My Fair Eating: A Food Critique of Au Cheval

By Jonathan Park '15

Boothies, there is a new way to spell delicious and it is A-U-C-H-E-V-A-L. This past summer I was finally able to eat at the West Loop/Randolph Street restaurant Au Cheval with a Boothie and his wife after trying not once, not twice, but as quoted by C. Montgomery Burns, “thrice!” And even on the third attempt we had to wait three hours. The décor of the place was dark and dank. I can see why we had to wait—the place is tiny. Imagine a Silver Diner, but remove 2/3 of the building. What they lack in space, they make up for in taste.

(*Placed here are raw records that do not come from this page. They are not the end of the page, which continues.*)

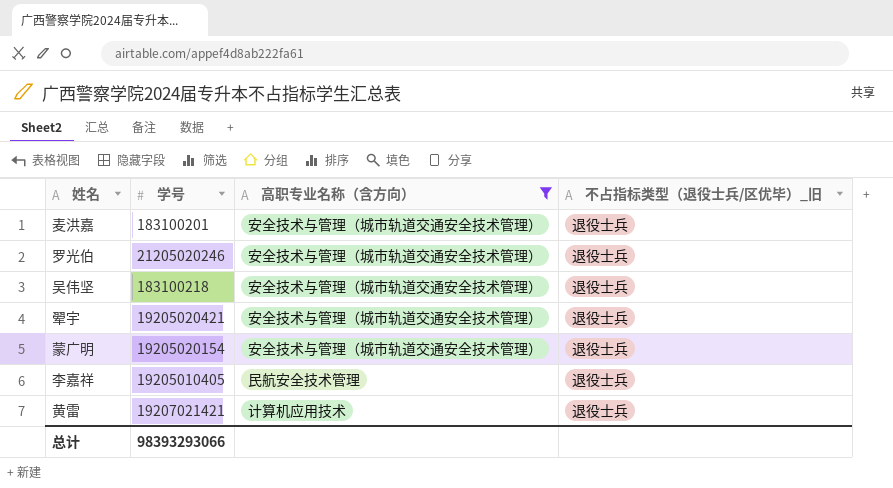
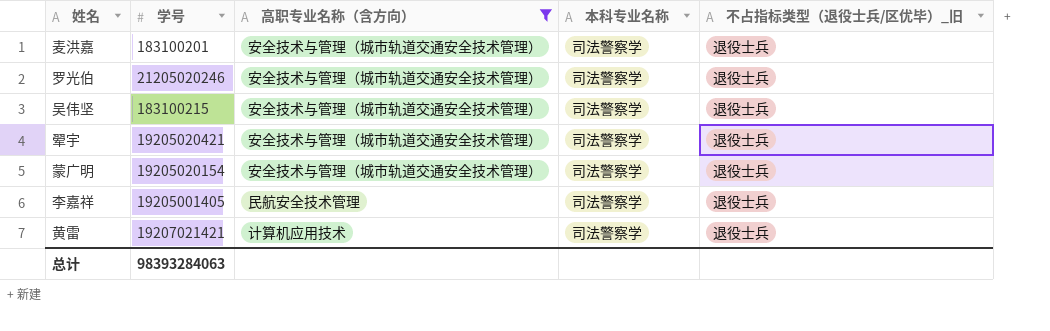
column 本科专业名称 | position: none -> 4
吴伟坚 | 学号: 183100218 -> 183100215
李嘉祥 | 学号: 19205010405 -> 19205001405
总计 | 学号: 98393293066 -> 98393284063

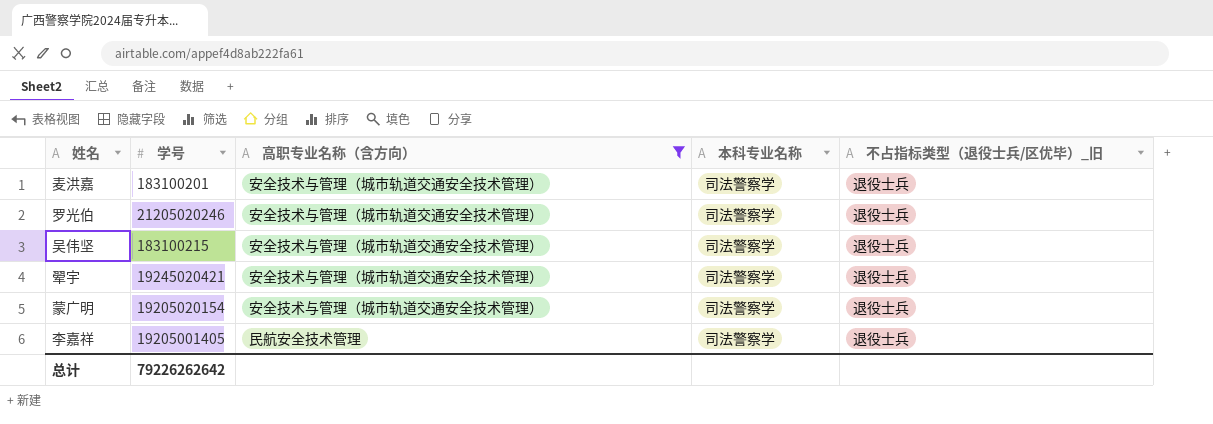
row 黄雷: 19207021421 | 计算机应用技术 | 司法警察学 | 退役士兵 -> none
翚宇 | 学号: 19205020421 -> 19245020421
总计 | 学号: 98393284063 -> 79226262642

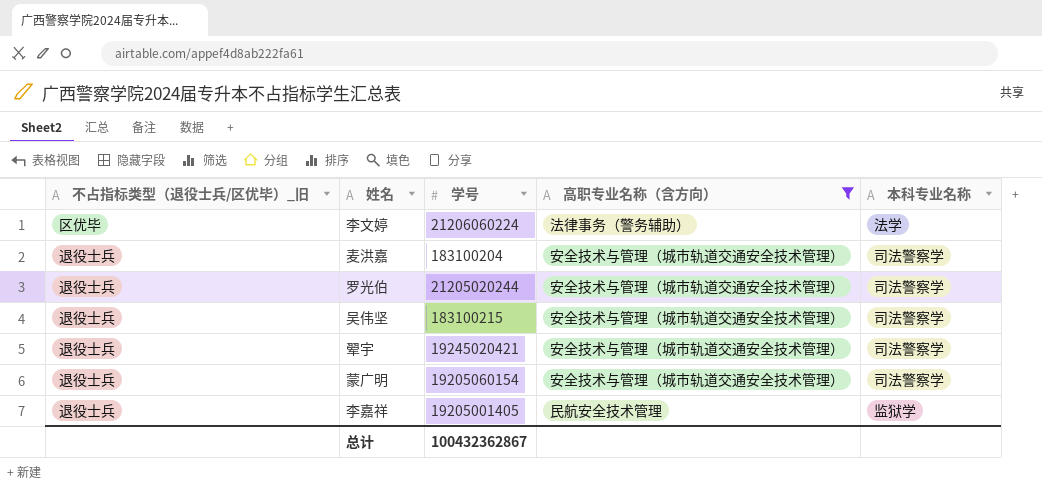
column 不占指标类型（退役士兵/区优毕）_旧 | position: 5 -> 1
row 李文婷: none -> 区优毕 | 21206060224 | 法律事务（警务辅助） | 法学
麦洪嘉 | 学号: 183100201 -> 183100204
罗光伯 | 学号: 21205020246 -> 21205020244
蒙广明 | 学号: 19205020154 -> 19205060154
李嘉祥 | 本科专业名称: 司法警察学 -> 监狱学
总计 | 学号: 79226262642 -> 100432362867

Now normally I am a relatively healthy eater whose meals consist of terribly nutritious vegetables and fruits, but I decided to forgo my disciplined eating because it was a special occasion. My Boothie friend was graduating and going to a job where I presumed he would be doing complicated financial model dances, resulting in money raining from the heavens, while I endure another six months of looking for loose change to help pay my tuition. Anyways, after carefully developing a framework to analyze the menu, we basically just ordered what the extremely knowledgeable waitress recommended: the double cheeseburger with a fried egg (because supposedly Au Cheval has the best burger in Chicago); the crispy potato hash with duck heart gravy; and that night’s special of General Tso chicken wings. Friends, let me tell you– it was insane-in-the-membrane good.

The burger was super fatty and tender. The oils from the burger drizzled down my chin like raindrops rolling down a leaf on a cool autumn morning. I am not sure what cheese they used, but I am sure it started with the word “AWESOME,” as in “AWESOME gorgonzola.” The egg created a party in my mouth where everyone was invited. It was the best burger I’ve ever had in Chicago. The crispiness of the hash was just right, and the gravy complemented the duck heart the way sriracha complements everything. I had never had duck heart before, but covering it in gravy was, well…gravy. And every time I bit into the wings, it felt like fireworks were shooting out of my head and Patti LaBelle was singing “The Star-Spangled Banner.” The General Tso glaze was the perfect level of spiciness and sweetness. And underneath the delightful skin was a perfectly moist chicken. It was like a Boothie unwrapping a Christmas gift and finding the macroeconomics textbook that he or she wanted. Eating all of this rich food may have shut down an artery, but it made me thankful that I was born with tastebuds versus being born a houseplant. I am not sure when I will be able to eat at Au Cheval again, but everytime the wind blows, or anytime I smell highly fatty meat, I will think of the words, “Au Cheval.” Now back to my vegetables and looking for loose change.